Like the title suggests, I am having issues for the last few days with my phone's hotspot, turning itself off even though no settings have changed and it is set to always be on.
The only thing that has changed is a few App updates, like Messenger and a game, but I cant see how they would affect it.
I have scoured thoroughly through ALL settings and tried suggestions after Googling also.
Battery saver/ optimization is off, hotspot is set to always on, wi-fi off and using data only etc.
Any ideas?
I don't really want to buy _another _new phone just because of this issue, I use it daily to tether my iPad and another phone while out and about, and not having it is restricting what I can do.


----------



## ozkisses (Sep 25, 2018)

I read that you have tried many things so probably already investigated my suggestion but I had the same problem recently and found out that 3G played a big part in my problem. I switched to 4 G for when I am out and haven't had a problem since. If you have already considered this then i am 'zero, zip, zilch, nada' help.


----------



## Caring1 (Sep 26, 2018)

ozkisses said:


> I read that you have tried many things so probably already investigated my suggestion but I had the same problem recently and found out that 3G played a big part in my problem. I switched to 4 G for when I am out and haven't had a problem since.
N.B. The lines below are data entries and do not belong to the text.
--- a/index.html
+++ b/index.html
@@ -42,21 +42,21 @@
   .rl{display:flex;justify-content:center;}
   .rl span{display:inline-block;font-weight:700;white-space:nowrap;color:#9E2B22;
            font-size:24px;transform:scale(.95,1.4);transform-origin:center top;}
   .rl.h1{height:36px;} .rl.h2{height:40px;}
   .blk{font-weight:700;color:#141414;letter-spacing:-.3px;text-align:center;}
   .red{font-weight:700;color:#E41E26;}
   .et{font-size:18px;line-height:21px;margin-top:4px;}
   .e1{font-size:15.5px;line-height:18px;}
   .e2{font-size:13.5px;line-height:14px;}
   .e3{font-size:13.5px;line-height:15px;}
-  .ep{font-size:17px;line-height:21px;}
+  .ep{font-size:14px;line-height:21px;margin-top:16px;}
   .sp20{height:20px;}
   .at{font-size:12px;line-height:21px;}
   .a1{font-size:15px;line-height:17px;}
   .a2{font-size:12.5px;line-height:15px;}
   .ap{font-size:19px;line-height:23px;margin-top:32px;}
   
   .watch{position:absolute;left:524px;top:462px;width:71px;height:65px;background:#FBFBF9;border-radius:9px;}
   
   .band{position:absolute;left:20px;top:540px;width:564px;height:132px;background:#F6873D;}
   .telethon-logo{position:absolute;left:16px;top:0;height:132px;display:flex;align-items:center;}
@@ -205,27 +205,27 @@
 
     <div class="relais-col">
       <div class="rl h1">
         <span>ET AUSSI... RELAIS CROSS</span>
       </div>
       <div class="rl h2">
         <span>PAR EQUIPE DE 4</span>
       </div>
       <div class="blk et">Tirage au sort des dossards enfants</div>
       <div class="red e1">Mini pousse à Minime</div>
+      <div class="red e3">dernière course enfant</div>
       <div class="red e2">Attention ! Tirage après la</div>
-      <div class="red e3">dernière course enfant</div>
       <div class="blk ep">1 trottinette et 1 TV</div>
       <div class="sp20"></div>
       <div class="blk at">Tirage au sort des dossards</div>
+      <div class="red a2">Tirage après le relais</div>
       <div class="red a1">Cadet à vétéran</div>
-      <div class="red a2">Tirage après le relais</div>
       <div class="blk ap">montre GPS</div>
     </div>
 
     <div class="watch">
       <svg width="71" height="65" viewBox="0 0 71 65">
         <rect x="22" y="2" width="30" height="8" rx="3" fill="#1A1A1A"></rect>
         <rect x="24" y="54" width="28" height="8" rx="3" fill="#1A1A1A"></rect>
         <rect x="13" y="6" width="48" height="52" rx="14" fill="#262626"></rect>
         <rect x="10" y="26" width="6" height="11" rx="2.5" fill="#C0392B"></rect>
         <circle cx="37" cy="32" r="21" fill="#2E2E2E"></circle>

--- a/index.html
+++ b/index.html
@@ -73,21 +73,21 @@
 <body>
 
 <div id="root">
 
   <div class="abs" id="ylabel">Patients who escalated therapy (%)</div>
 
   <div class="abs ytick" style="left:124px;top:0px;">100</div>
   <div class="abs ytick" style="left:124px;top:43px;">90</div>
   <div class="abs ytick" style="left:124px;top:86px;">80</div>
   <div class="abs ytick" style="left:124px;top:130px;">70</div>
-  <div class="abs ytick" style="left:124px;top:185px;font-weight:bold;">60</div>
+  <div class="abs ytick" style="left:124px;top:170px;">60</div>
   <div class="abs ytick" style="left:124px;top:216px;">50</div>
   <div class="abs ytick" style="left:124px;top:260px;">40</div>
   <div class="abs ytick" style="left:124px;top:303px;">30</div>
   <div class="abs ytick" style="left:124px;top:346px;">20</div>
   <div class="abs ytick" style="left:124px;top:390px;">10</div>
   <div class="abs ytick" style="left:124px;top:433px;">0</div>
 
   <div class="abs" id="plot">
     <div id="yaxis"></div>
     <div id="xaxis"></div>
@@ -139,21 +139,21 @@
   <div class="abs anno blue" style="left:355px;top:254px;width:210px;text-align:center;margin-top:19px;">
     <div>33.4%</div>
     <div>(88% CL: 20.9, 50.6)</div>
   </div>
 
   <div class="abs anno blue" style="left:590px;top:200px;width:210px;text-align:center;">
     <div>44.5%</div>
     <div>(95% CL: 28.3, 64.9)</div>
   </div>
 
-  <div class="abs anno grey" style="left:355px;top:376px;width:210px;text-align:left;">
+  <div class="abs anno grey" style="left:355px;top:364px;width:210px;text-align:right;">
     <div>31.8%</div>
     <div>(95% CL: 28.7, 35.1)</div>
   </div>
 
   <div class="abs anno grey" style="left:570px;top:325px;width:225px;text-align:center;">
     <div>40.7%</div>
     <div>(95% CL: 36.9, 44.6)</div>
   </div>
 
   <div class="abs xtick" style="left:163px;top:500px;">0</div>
If you have already considered this then i am 'zero, zip, zilch, nada' help.


Thanks, I had seen that suggested previously and tried switching preferred network to 4G and running it that way, no go.

Still haven't found what is causing that issue, but getting around it sort of by using my older phone to hotspot off, the only problem there is when I get a call, the call drops out and I have to turn the hotspot off to receive calls. 
That was the initial reason I bought the new one to begin with.


----------



## MatGrow (Oct 5, 2018)

I had hotspot issue on my iPhone 5s.
There is no hotspot at all from time to time.


----------